4 uncooked Maine lobster tails, approximately 5 ounces each (these can be purchased frozen, or blanch fresh lobster tails in boiling water for 2 – 3 minutes before proceeding)
2 tablespoons butter
2 carrots, cut into 2 inch julienne strips
2 apples, cut into 2 inch julienne strips
2 tablespoons red curry paste (use more or less to taste, this is hot!)

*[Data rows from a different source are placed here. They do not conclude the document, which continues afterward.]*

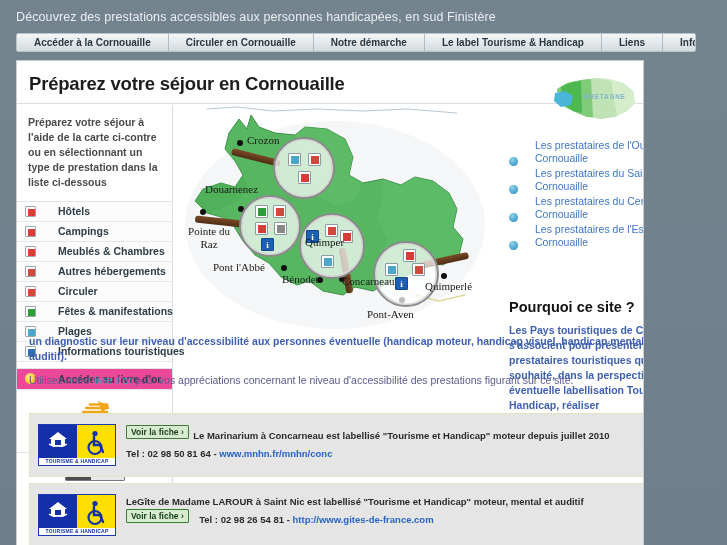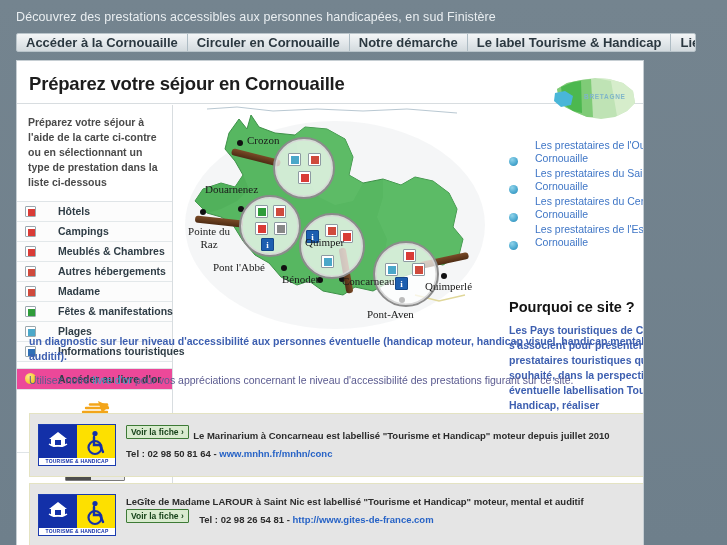--- a/index.html
+++ b/index.html
@@ -38,8 +38,8 @@
   }
   .nav-item {
     display: flex; align-items: center;
-    padding: 0 9px;
-    font-size: 13px;
+    padding: 0 17px;
+    font-size: 10px;
     font-weight: bold;
     color: #2b3840;
     border-right: 1px solid #aebcc4;

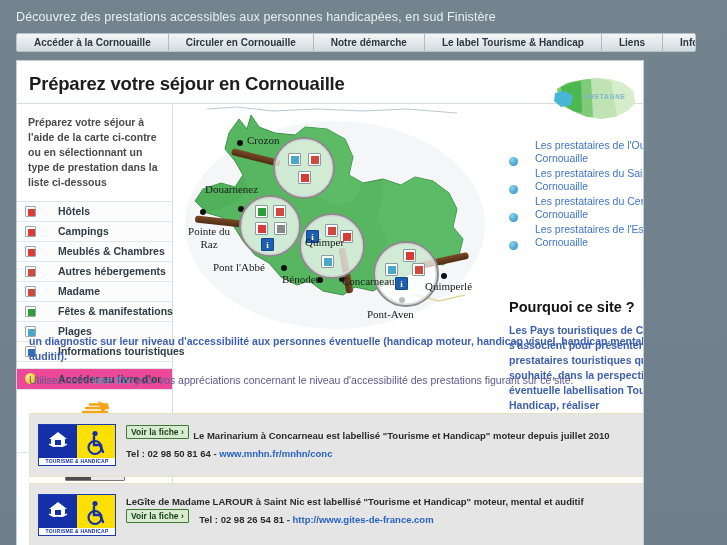--- a/index.html
+++ b/index.html
@@ -479,7 +479,7 @@
       </div>
       <div class="side-item">
         <span class="mini-icon ic-red2"></span>
-        <span class="label">Madame</span>
+        <span class="label">Circuler</span>
       </div>
       <div class="side-item">
         <span class="mini-icon ic-green"></span>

1 stalk lemon grass, peeled and thinly sliced
2 Kaffir lime leaves, ribs removed and finely chopped
1 cup dry white wine
2 cups heavy cream
Sea salt and freshly ground pepper to taste
10 to 12 baby bok choy
1 tablespoon fresh cilantro, finely minced
Split the Maine Lobster tails in half. Grill the Maine Lobster tails over medium-high heat until they reach an internal temperature of 140 degrees. Remove the meat from the shell, cut into bite-sized pieces and return to the shell.
In a medium sauté pan, melt the butter. Sweat the carrots, apple, curry paste, lemongrass and kaffir lime leaves for 2 minutes. Deglaze the pan with the white wine and reduce by half. Add the cream and heat gently. Season to taste with sea salt and freshly ground pepper and more red curry paste if necessary.
Grill the baby bok choy briefly on the hot grill. Slice the leaves on the bias, and arrange one leaf on each plate. Cradle half a Maine Lobster tail in the baby bok choy. Spoon the sauce over the Maine lobster tail and garnish each plate with cilantro.
If kaffir lime leaves are not available, substitute 2 teaspoons fresh lime juice and 1 teaspoon grated lime zest.